2) We have modestly expanded on the balance between oxidation and reduction activities, as requested

3) We have added a paragraph noting the similarities between cellular organization in the kidney and in the epididymis, as requested in other comments

4) We have added a half paragraph describing the new analysis of cell to cell variation, as requested in other comments

5) We have explored the question of the relationship between basal cells and mononuclear phagocytes with new data, and we have attempted to better contextualize our findings regarding immune populations in the epididymis in the Results section.

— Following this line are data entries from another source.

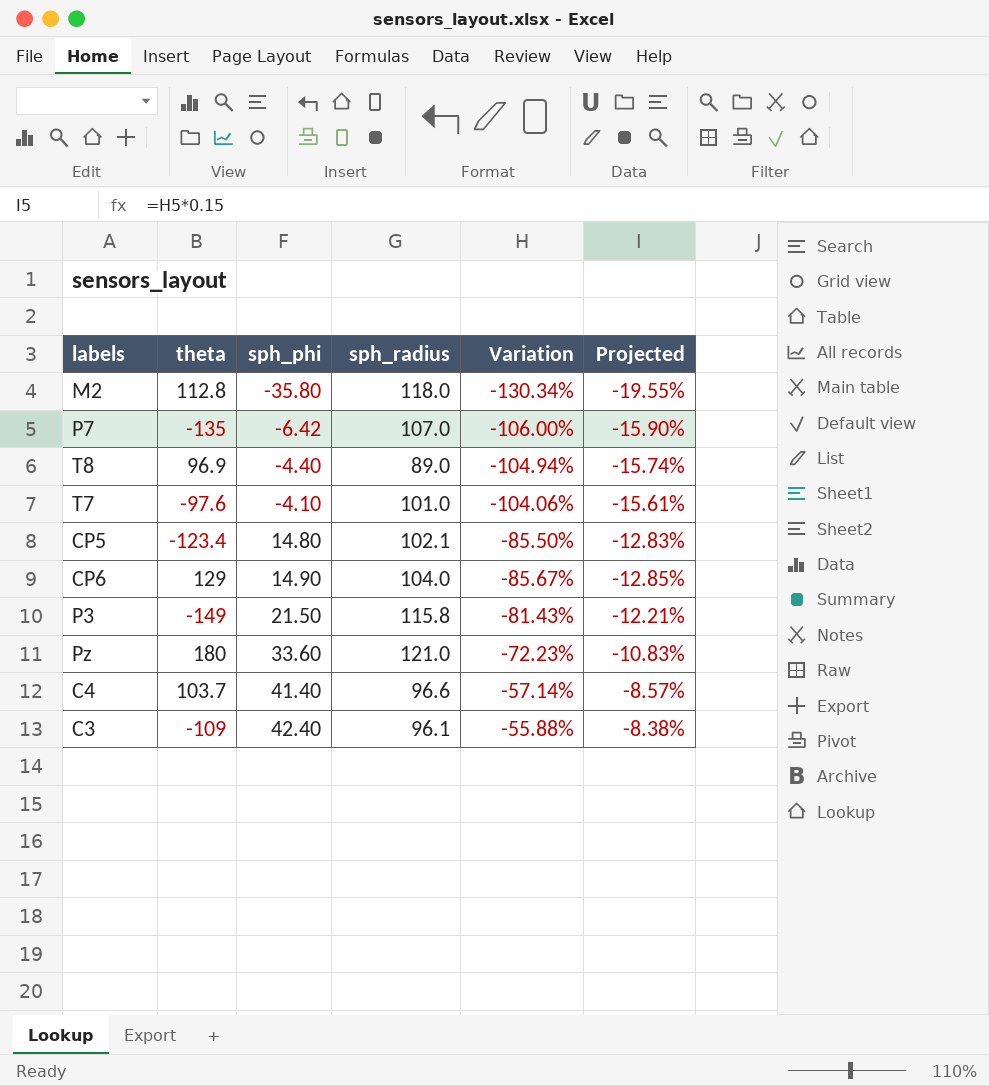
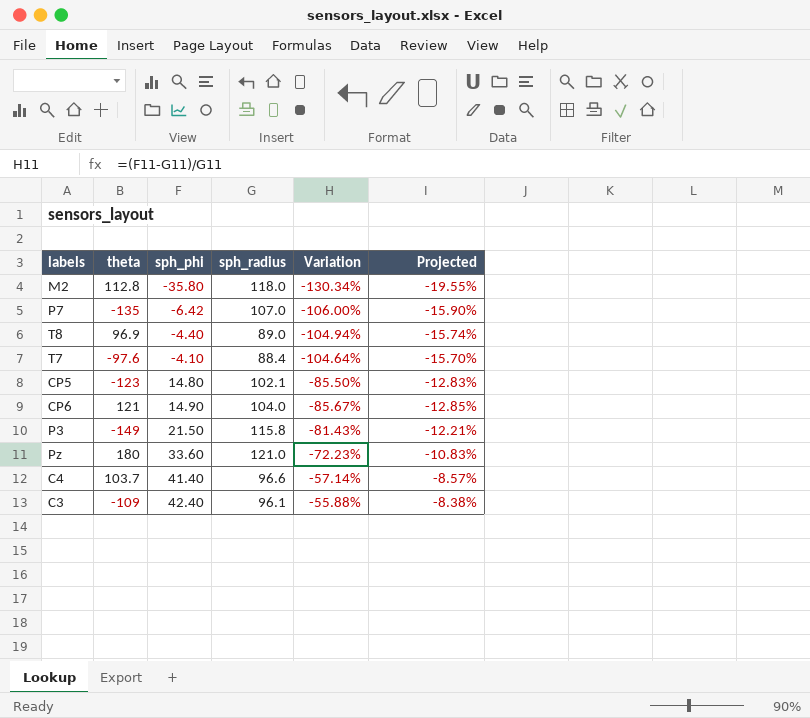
T7 | sph_radius: 101.0 -> 88.4
T7 | Variation: -104.06% -> -104.64%
T7 | Projected: -15.61% -> -15.70%
CP5 | theta: -123.4 -> -123
CP6 | theta: 129 -> 121

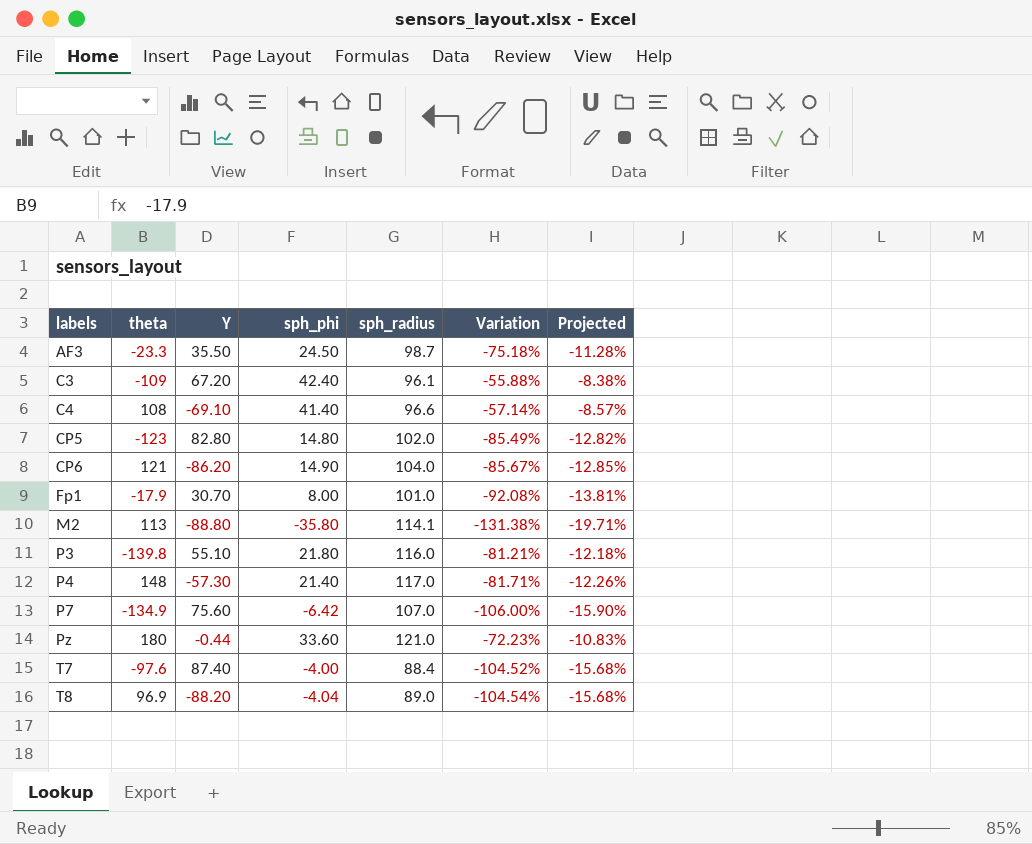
row order: sph_phi ascending -> labels ascending
column Y | position: none -> 3
row AF3: none -> -23.3 | 35.50 | 24.50 | 98.7 | -75.18% | -11.28%
C4 | theta: 103.7 -> 108
CP5 | sph_radius: 102.1 -> 102.0
CP5 | Variation: -85.50% -> -85.49%
CP5 | Projected: -12.83% -> -12.82%
row Fp1: none -> -17.9 | 30.70 | 8.00 | 101.0 | -92.08% | -13.81%
M2 | theta: 112.8 -> 113
M2 | sph_radius: 118.0 -> 114.1
M2 | Variation: -130.34% -> -131.38%
M2 | Projected: -19.55% -> -19.71%
P3 | theta: -149 -> -139.8
P3 | sph_phi: 21.50 -> 21.80
P3 | sph_radius: 115.8 -> 116.0
P3 | Variation: -81.43% -> -81.21%
P3 | Projected: -12.21% -> -12.18%
row P4: none -> 148 | -57.30 | 21.40 | 117.0 | -81.71% | -12.26%
P7 | theta: -135 -> -134.9
T7 | sph_phi: -4.10 -> -4.00
T7 | Variation: -104.64% -> -104.52%
T7 | Projected: -15.70% -> -15.68%
T8 | sph_phi: -4.40 -> -4.04
T8 | Variation: -104.94% -> -104.54%
T8 | Projected: -15.74% -> -15.68%

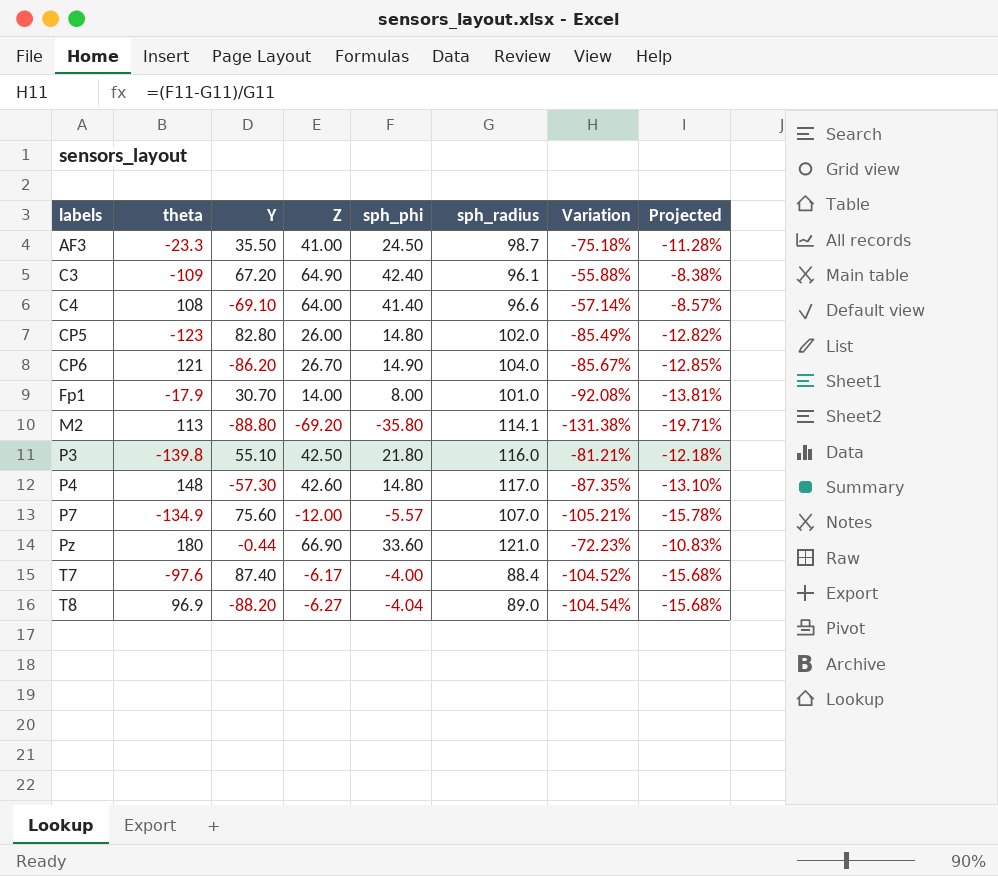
column Z | position: none -> 4
P4 | sph_phi: 21.40 -> 14.80
P4 | Variation: -81.71% -> -87.35%
P4 | Projected: -12.26% -> -13.10%
P7 | sph_phi: -6.42 -> -5.57
P7 | Variation: -106.00% -> -105.21%
P7 | Projected: -15.90% -> -15.78%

In addition, the speculation in the Discussion on the highly segmental expression of several large multigene families and its relative importance is "epididymocentric". It could be argued that this is a feature of any tubular structure in the body and the authors are encouraged to examine (for example) the single cell data from the mouse kidney before making the assumption that this is an epididymis-specific feature.

This is a very interesting point, as many features of the epididymis are indeed also observed in kidney tubular epithelium. As requested, we now add a Discussion paragraph comparing epididymal gene expression patterns along the tubule to gene regulation in the kidney.